Geoffrey Clifton-Brown
Main Page: Geoffrey Clifton-Brown (Conservative - North Cotswolds)Department Debates - View all Geoffrey Clifton-Brown's debates with the Leader of the House
(11 years, 5 months ago)
Commons ChamberI had better enter the same caveat as I have on one or two other occasions: if I find I am in any sense wrong, I will correct what I say. My understanding is that the environmental statement that is the subject of this Standing Order is an environmental statement relating to the route proposed in the hybrid Bill. It is not an environmental statement that relates to a range of other options. But I will take advice, and if I am wrong I will correct that for the right hon. Gentleman.
Will the Leader of the House confirm that the particular matter with which we are dealing tonight refers only to the environmental statement, and if so, how will other matters be dealt with? Secondly, in view of what he has just said, if we are dealing with environmental matters that relate only to the particular Bill that contains the particular route, how will alternative representations about the route be dealt with?
My hon. Friend will have heard me just say that the Standing Order relates to the processes of the consultation on the environmental statement—it does not change the other processes affecting the hybrid Bill—so the rest of the Standing Orders relating to consideration of the hybrid Bill are, to that extent, unchanged. I will double check, but I think it is transparent that the environmental statement must of necessity relate to the hybrid Bill that is the subject of consideration by the hybrid Bill Committee. To what extent it needs, of necessity, to go beyond the precise considerations of the route, I do not know. [Interruption.] I am advised that the environmental statement will include reasonable alternatives considered to HS2, as required by the Standing Orders.
I would like answers to all the questions the shadow Leader of the House has so rightly asked about these standing orders and the alterations. This is a particularly tortuous and complex process, and because it so tortuous and complex, it is neither accessible nor transparent to the stakeholders and the people who are affected by it. They must be able to understand what is required of them. I therefore ask the Leader of the House to consider how he is going to produce explanatory notes on this hybrid Bill process and these changes to standing orders, and make them available, particularly to those people who have been part of the consultations and the community forums up and down the line, but also to the environmental organisations, many of whom contain volunteers and others who are not familiar with our practices and procedures here, and who certainly have no idea of how to navigate their way around the hybrid Bill process.
I would like to know the date when the hybrid Bill and the environmental statement will be deposited, because it now appears that we are going to have 50,000-plus pages in this environmental statement, which amounts not so much to 17 large trees, but more to 17 large white elephants, to refer to the symbol that has been adopted by many of the anti-HS2 groups up and down the line.

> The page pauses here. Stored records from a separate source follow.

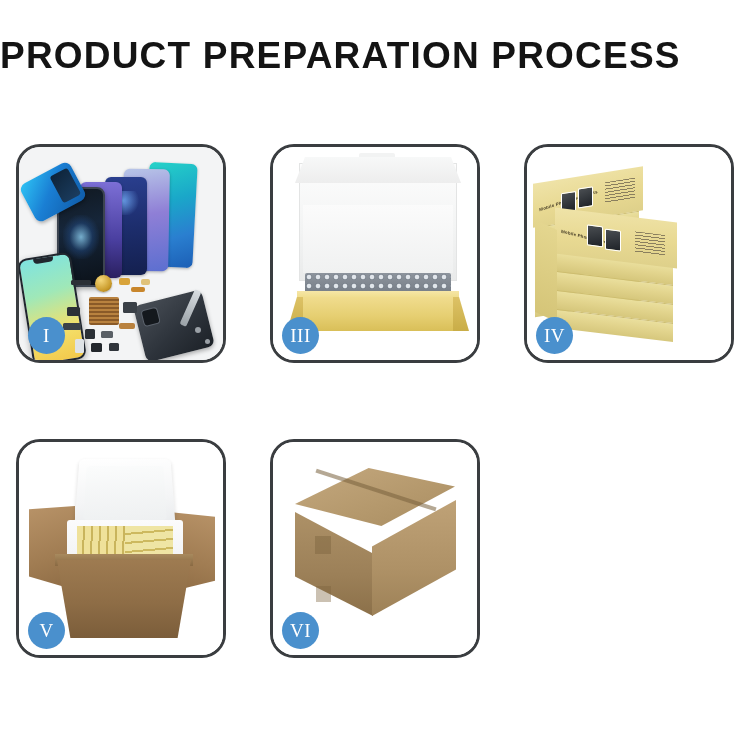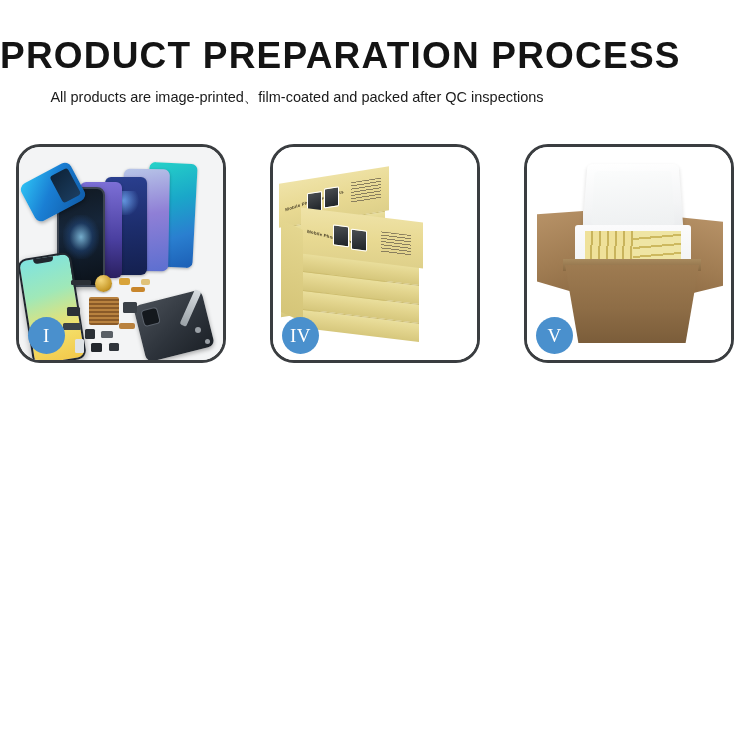--- a/index.html
+++ b/index.html
@@ -373,7 +373,6 @@
 
 <div class="header">
   <div class="title">PRODUCT PREPARATION PROCESS</div>
-  <div class="subtitle">All products are image-printed、film-coated and packed after QC inspections</div>
 </div>
 
 <div class="grid">

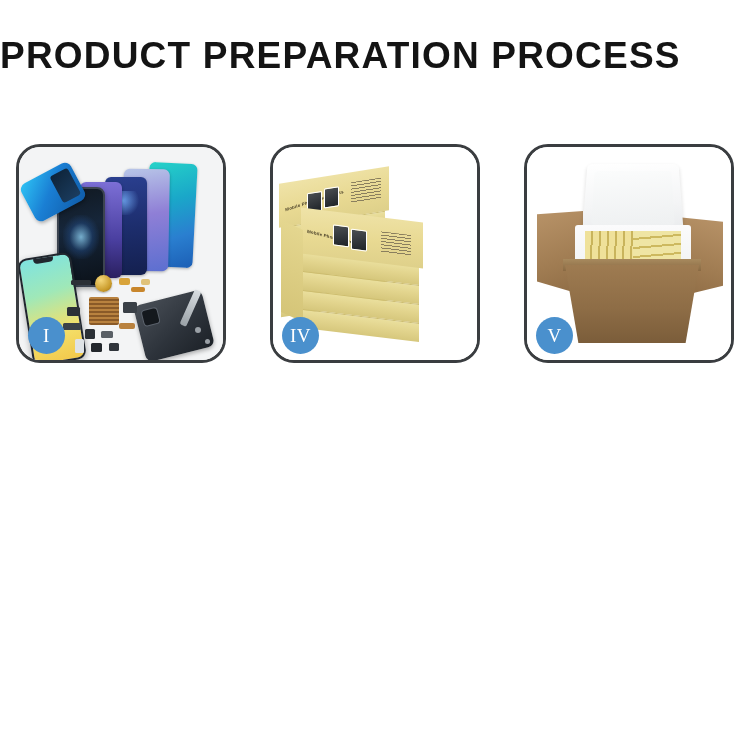--- a/index.html
+++ b/index.html
@@ -414,6 +414,21 @@
   </div>
 
 
+  <div class="panel">
+    <div class="panel-clip">
+      <div class="scene">
+        <div class="p3-bg"></div>
+        <div class="p3-lid-tab"></div>
+        <div class="p3-lid"></div>
+        <div class="p3-lid-top"></div>
+        <div class="p3-foam"></div>
+        <div class="p3-bubble"></div>
+        <div class="p3-rim"></div>
+        <div class="p3-front"></div>
+      </div>
+    </div>
+    <div class="badge">III</div>
+  </div>
 
   <div class="panel">
     <div class="panel-clip">

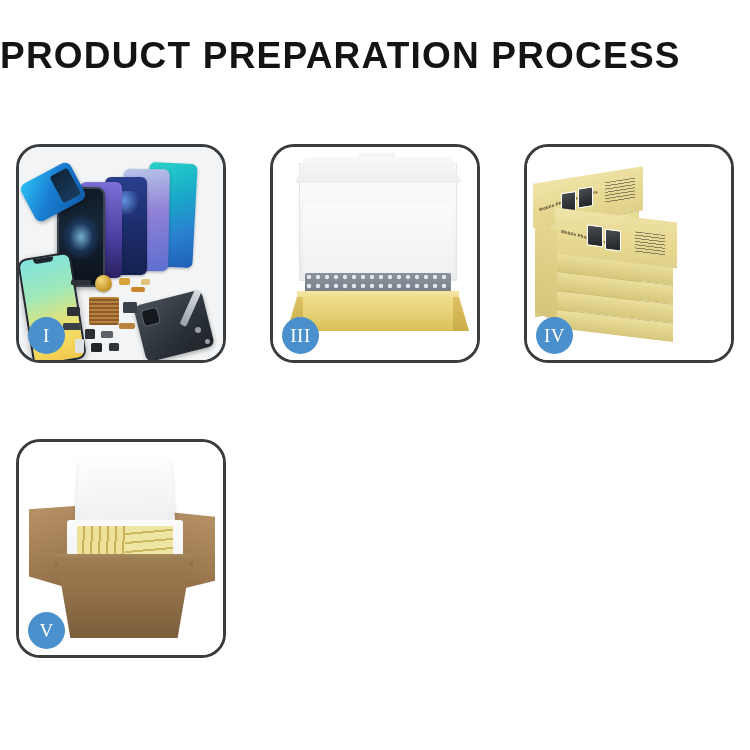--- a/index.html
+++ b/index.html
@@ -485,6 +485,20 @@
     <div class="badge">V</div>
   </div>
 
+  <div class="panel">
+    <div class="panel-clip">
+      <div class="scene">
+        <div class="p6-bg"></div>
+        <div class="p6-top"></div>
+        <div class="p6-left"></div>
+        <div class="p6-right"></div>
+        <div class="p6-seam"></div>
+        <div class="p6-tab1"></div>
+        <div class="p6-tab2"></div>
+      </div>
+    </div>
+    <div class="badge">VI</div>
+  </div>
 
 </div>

Making that date known will enable organisations throughout the country—many of which have very scarce resources or rely on voluntary contributions—to plan how to deal with this better. I am worried that moving to electronic tabling for something as large as this may cause technical problems. What checks will be made on the IT systems of local authorities up and down the line where these documents will be deposited, to establish that those systems can take these documents and people can navigate them with ease? It is all very well talking about making documents available electronically; when I was looking at the Department for Transport’s business statement today on the No. 10 website, it was almost impossible to navigate or download it in a timely fashion. That business plan was not very long, but if that is the standard the Government set for the ease of navigating documents, it does not reflect well on their IT systems. We need to know that full checks have been made of those systems, and that they can take the documents in question.

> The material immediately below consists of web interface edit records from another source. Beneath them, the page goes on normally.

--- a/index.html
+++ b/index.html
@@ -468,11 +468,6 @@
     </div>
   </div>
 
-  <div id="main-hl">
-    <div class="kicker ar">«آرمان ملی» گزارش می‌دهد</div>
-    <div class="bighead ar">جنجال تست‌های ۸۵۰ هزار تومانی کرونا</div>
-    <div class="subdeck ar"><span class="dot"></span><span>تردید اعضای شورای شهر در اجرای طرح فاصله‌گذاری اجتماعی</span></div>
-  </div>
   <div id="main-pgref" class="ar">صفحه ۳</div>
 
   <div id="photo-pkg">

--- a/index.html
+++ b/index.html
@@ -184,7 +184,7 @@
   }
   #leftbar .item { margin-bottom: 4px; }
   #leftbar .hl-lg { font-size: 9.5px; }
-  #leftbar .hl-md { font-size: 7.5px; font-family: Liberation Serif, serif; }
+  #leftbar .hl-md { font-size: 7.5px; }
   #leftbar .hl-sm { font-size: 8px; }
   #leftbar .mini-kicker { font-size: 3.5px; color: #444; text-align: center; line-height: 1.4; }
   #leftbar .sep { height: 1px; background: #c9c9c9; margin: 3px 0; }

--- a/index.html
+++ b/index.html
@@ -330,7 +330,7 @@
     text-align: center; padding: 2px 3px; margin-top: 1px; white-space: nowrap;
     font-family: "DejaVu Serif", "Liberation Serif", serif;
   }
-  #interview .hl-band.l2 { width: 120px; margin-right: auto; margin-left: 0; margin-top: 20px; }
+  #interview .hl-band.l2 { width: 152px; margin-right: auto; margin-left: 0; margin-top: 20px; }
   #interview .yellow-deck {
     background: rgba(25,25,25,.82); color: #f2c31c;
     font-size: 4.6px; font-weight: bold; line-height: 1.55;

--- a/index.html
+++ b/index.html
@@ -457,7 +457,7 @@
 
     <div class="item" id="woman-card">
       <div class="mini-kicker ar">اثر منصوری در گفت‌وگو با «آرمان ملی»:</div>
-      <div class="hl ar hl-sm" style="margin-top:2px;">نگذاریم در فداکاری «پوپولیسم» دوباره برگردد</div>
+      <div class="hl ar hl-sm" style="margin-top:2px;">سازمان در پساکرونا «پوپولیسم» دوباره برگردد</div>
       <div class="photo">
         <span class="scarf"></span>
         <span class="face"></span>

I do not want to prolong the debate and I will not seek to divide the House on this issue—these are Standing Orders—but I would like two reassurances. First, if a significant number of the environmental organisations that will need to engage in this process ask for an extension to the 56-day deadline, I want the Leader of the House to undertake at least to listen to them and to consider an extension.
The shadow Leader of the House told us that the environmental statement for Crossrail extended to some 2,500 pages. This statement will extend to some 50,000 pages. Does my right hon. Friend really think that 56 days is a practical amount of time in which to examine that amount of material?
No, and that is why I am asking the Leader of the House whether, after taking advice from organisations that need to examine the document in detail, he will consider extending the deadline, or whether it would be possible to change the Standing Orders to that end. A standard consultation period, as under the last Government, was deemed to be 12 weeks. The Government have concertina’d it and seem to be adopting an eight-week standard, which is not satisfactory when we are dealing with something as precious as an area of outstanding natural beauty such as the Chiltern hills. Many details will need to be examined once the statement is forthcoming, and I would like to know what the various possibilities are.
At a time when we are cutting budgets and expecting local authorities and other organisations to cut back in the interests of paying down the debt left to us by the last Labour Government, what funds will be available to our local authorities to maintain and make available these documents through electronic means? There may have to be extra IT maintenance and people on duty. I need to be able to reassure my own local authorities that they will not be out of pocket as a result of something imposed on them by central Government.
I shall leave it there and look forward to hearing the Leader of the House’s response.